In his legendary essay The Servant as Leader, Robert K. Greenleaf wrote these famous words:
The servant-leader is servant first. It begins with the natural feeling that one wants to serve, to serve first. Then conscious choice brings one to aspire to lead.
As a management consultant and researcher, Greenleaf realized that the organizations that thrived had leaders who acted more as supportive coaches and served the needs of both employees and organizations. As he once put it: "The organization exists for the person as much as the person exists for the organization."
And so it became his mission to push his ideas forward to transform business and the workplace. In his essays, he stressed that servant leadership emphasizes a holistic approach to work, promoting a sense of community and the sharing of power in decision-making. Unheard-of ideas during the middle of the last century.

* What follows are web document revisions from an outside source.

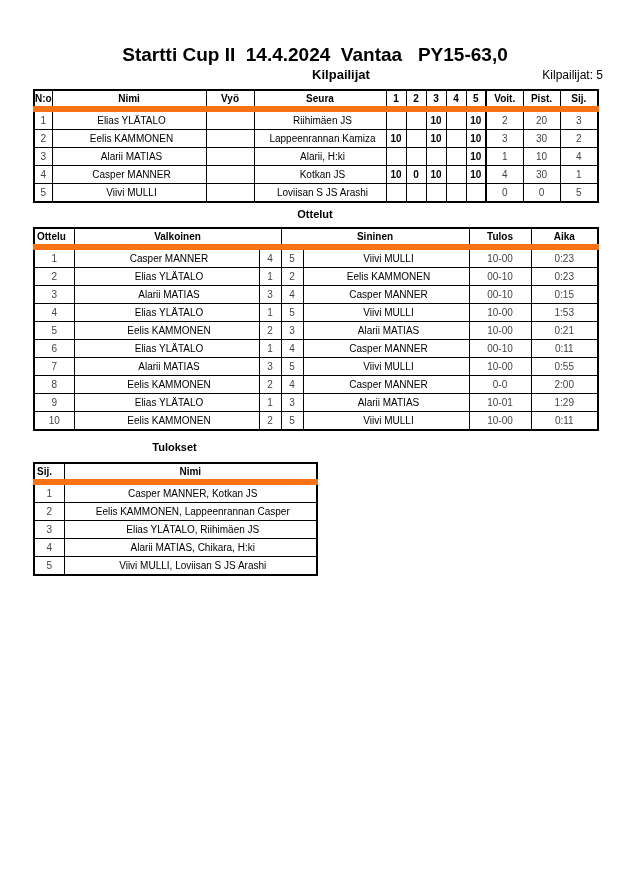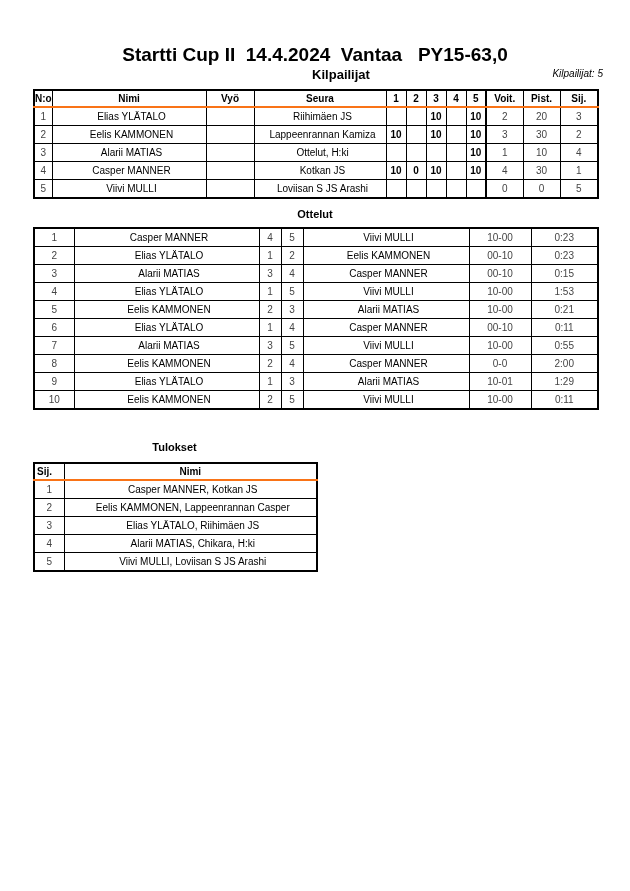--- a/index.html
+++ b/index.html
@@ -10,7 +10,7 @@
   .sub-heading{position:absolute;top:67px;left:0;width:630px;text-align:center;
                font-size:13px;font-weight:bold;padding-left:26px;}
   .count-label{position:absolute;top:68px;left:470px;width:133px;text-align:right;
-               font-size:10px;font-style:italic;}
+               font-size:12px;}
   .section-heading{position:absolute;font-size:11px;font-weight:bold;text-align:center;}
   #ottelut-heading{top:208px;left:0;width:630px;}
   #tulokset-heading{top:441px;left:33px;width:283px;}

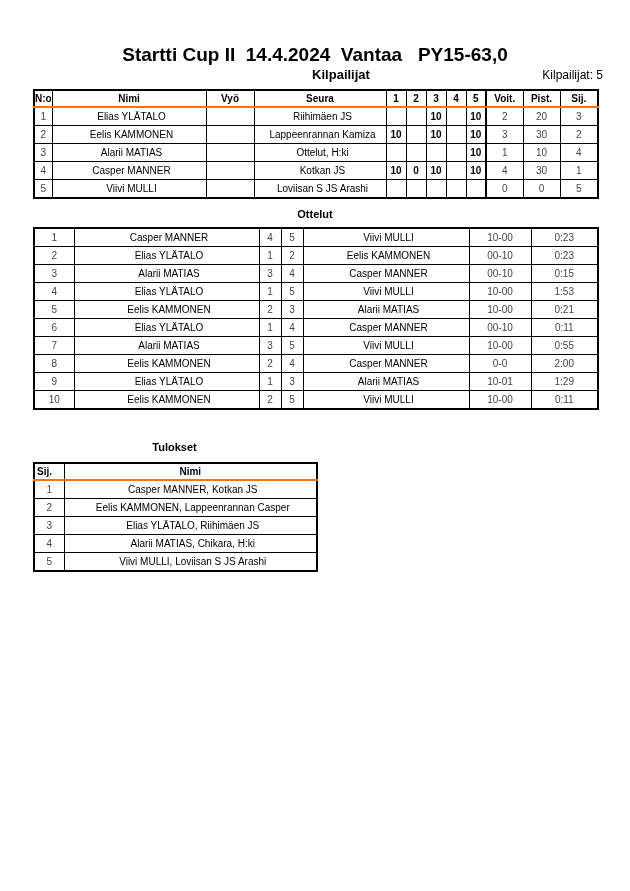--- a/index.html
+++ b/index.html
@@ -23,7 +23,7 @@
 
   th,td{border:1px solid #000;font-size:10px;overflow:hidden;white-space:nowrap;
         padding:0;height:17px;vertical-align:middle;}
-  th{font-weight:bold;text-align:center;height:15px;border-bottom:2px solid #f97316;}
+  th{font-weight:bold;text-align:center;height:15px;border-bottom:6px solid #f97316;}
   .th-left{text-align:left;padding-left:2px;}
   .c{text-align:center;padding-left:48px;}
   .name{text-align:center;padding-left:5px;}

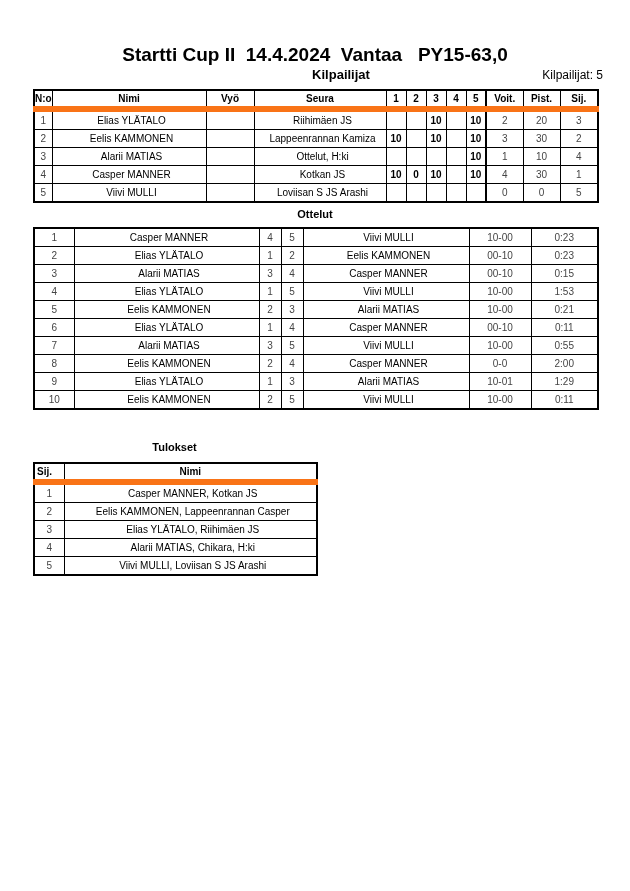--- a/index.html
+++ b/index.html
@@ -102,7 +102,7 @@
       <td class="num">3</td>
       <td class="name">Alarii MATIAS</td>
       <td class="c">4.kyu</td>
-      <td class="name">Ottelut, H:ki</td>
+      <td class="name">Alarii, H:ki</td>
       <td class="score"></td>
       <td class="score"></td>
       <td class="score"></td>

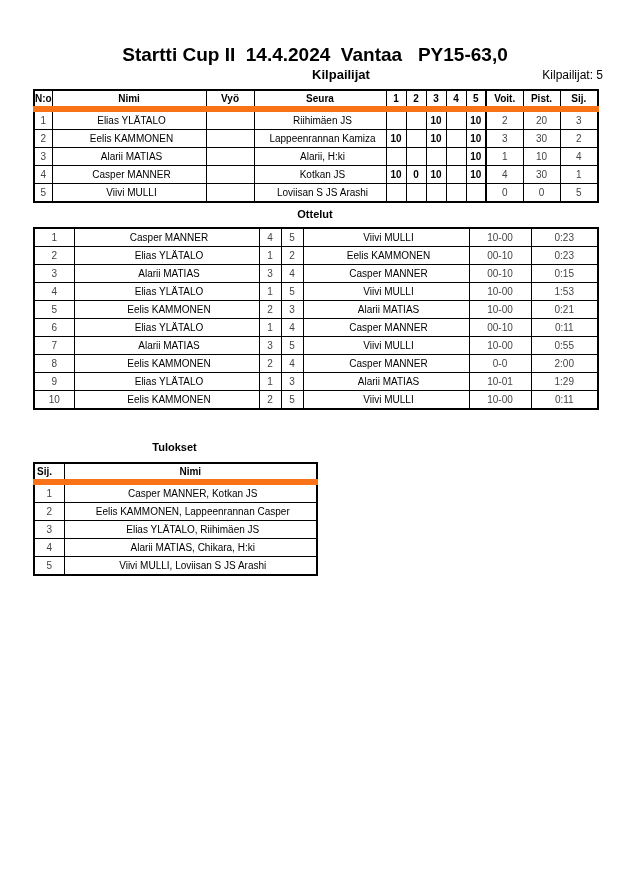--- a/index.html
+++ b/index.html
@@ -156,6 +156,13 @@
         <col style="width:67px">
     </colgroup>
     <tbody>
+        <tr>
+      <th class="th-left">Ottelu</th>
+      <th colspan="2">Valkoinen</th>
+      <th colspan="2">Sininen</th>
+      <th>Tulos</th>
+      <th>Aika</th>
+    </tr>
     <tr>
       <td class="num">1</td>
       <td class="name">Casper MANNER</td>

Today, because of Greenleaf's findings, scores of successful companies worldwide embrace and practice servant leadership. These companies are known for having high trust, high employee engagement, and low turnover.
Reflecting on the quote
Notice Greenleaf said serving first "begins with the natural feeling ... " In essence, a natural feeling is intrinsic; it resides deep within a person's value or belief system. As a leader chooses to "serve first," then "conscious choice" kicks into gear -- making the practice of serving others intentional and actionable; it is what causes one to "aspire to lead" in this manner.
This inside-out leadership approach is primarily the reason why so many managers never attempt to venture into servant leadership. It's selfless leadership, and not every person is equipped to meet the high expectations that servant leadership demands.
Think about it: "The servant-leader is servant first."
When you serve first, it's for the other person's benefit. It requires the best leaders to focus their attention away from themselves and put the spotlight on their employees -- growing and empowering them first. Greenleaf studied the practices and behaviors of servant-leaders for decades and noticed that they got the best out of their employees; people were more motivated, creative, and productive, which led to improved business results.
The paradox of servant leadership
There's so much tension in the paradox of the term "servant leadership." The words servant and leader are usually thought of as being opposites. And the term is tremendously counterintuitive in command-and-control leadership structures.
In reality, servant-leaders lead with authority, but they do so by supporting the employees from the bottom up. They demand excellence and hold employees accountable for success and high performance.
Servant leadership, in the most conventional business sense, is a total commitment to creating the conditions for superior performance (by serving first). This is what it's all about. The challenge is to set aside self and focus on others to help them reach remarkable results.